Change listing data
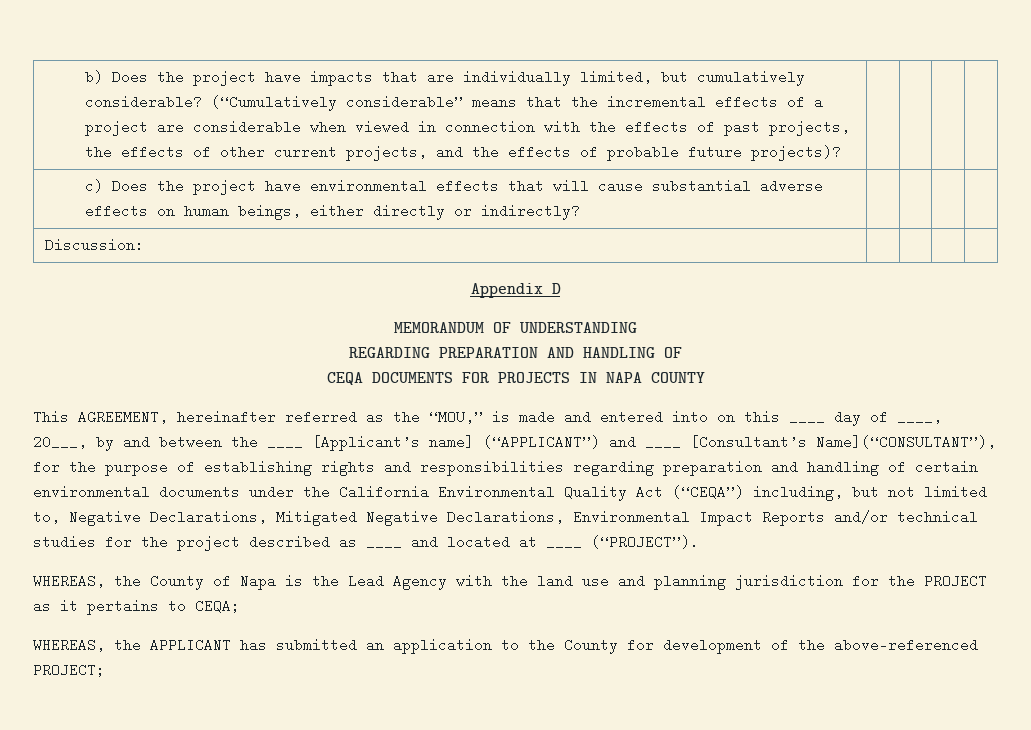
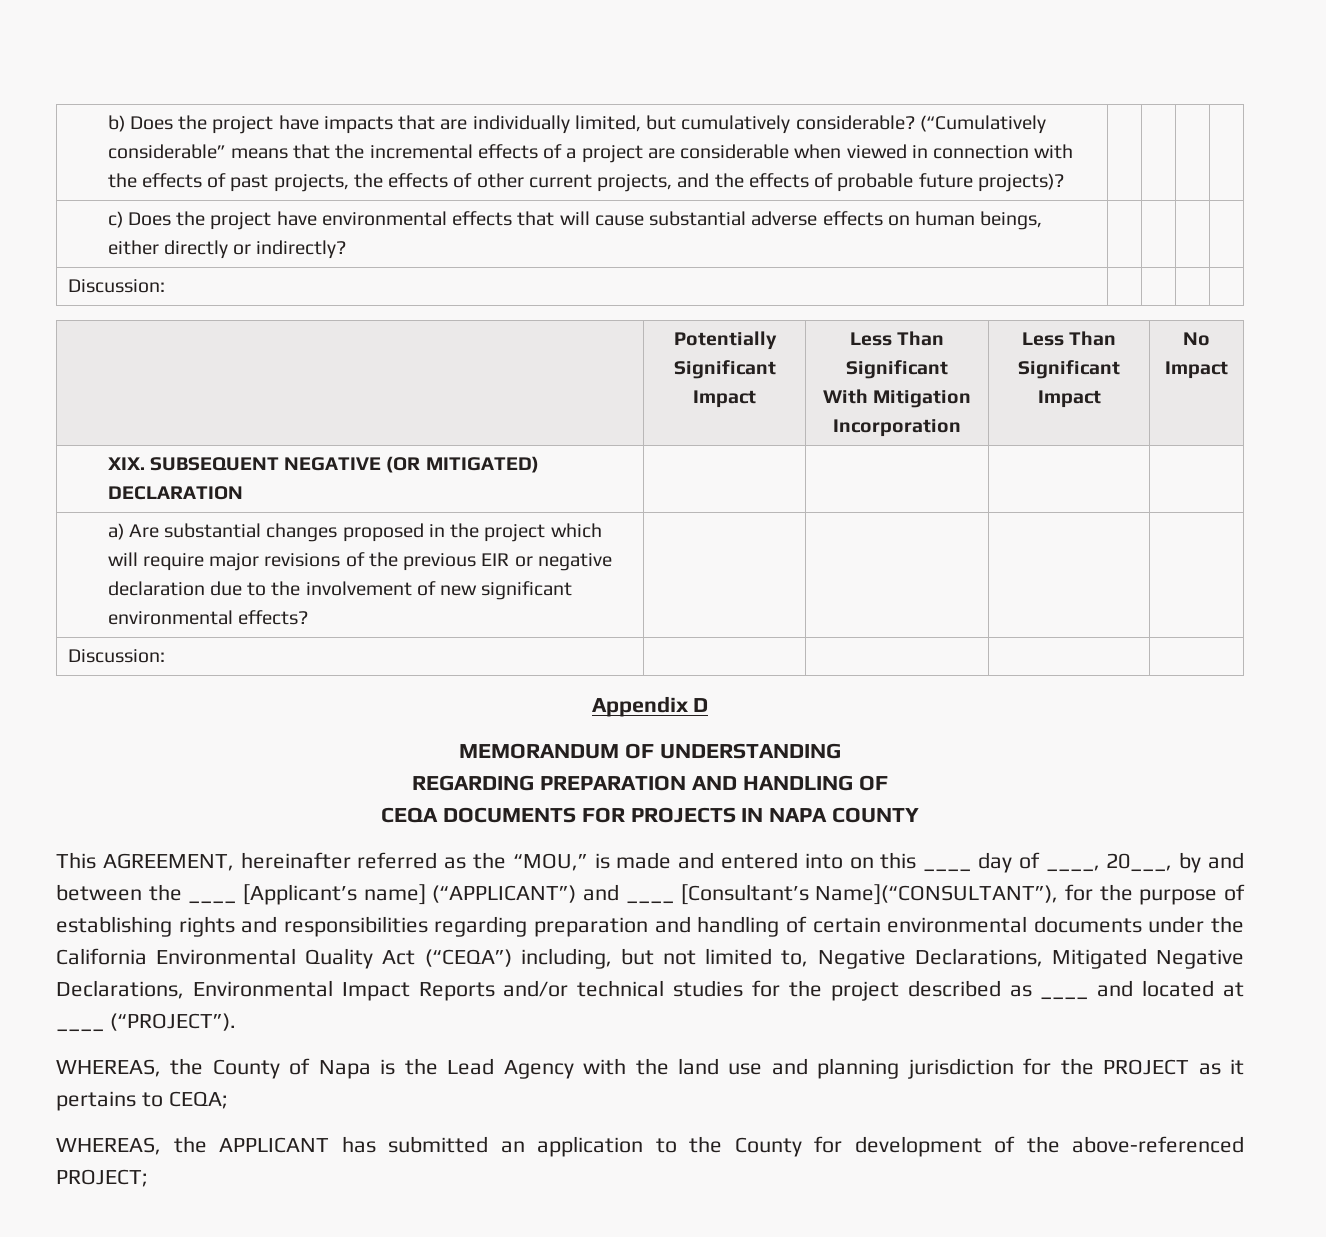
+ | Potentially Significant Impact | Less Than Significant
+ With Mitigation Incorporation | Less Than Significant Impact | No Impact
+ XIX. SUBSEQUENT NEGATIVE (OR MITIGATED) DECLARATION | | | |
+ a) Are substantial changes proposed in the project which will require major revisions of the previous EIR or negative declaration due to the involvement of new significant environmental effects? | | | |
+ Discussion: | | | |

• Task description: Copy the records above exactly, leaving out every picture.

• Result for this exercise:
+ | Potentially Significant Impact | Less Than Significant
+ With Mitigation Incorporation | Less Than Significant Impact | No Impact
+ XIX. SUBSEQUENT NEGATIVE (OR MITIGATED) DECLARATION | | | |
+ a) Are substantial changes proposed in the project which will require major revisions of the previous EIR or negative declaration due to the involvement of new significant environmental effects? | | | |
+ Discussion: | | | |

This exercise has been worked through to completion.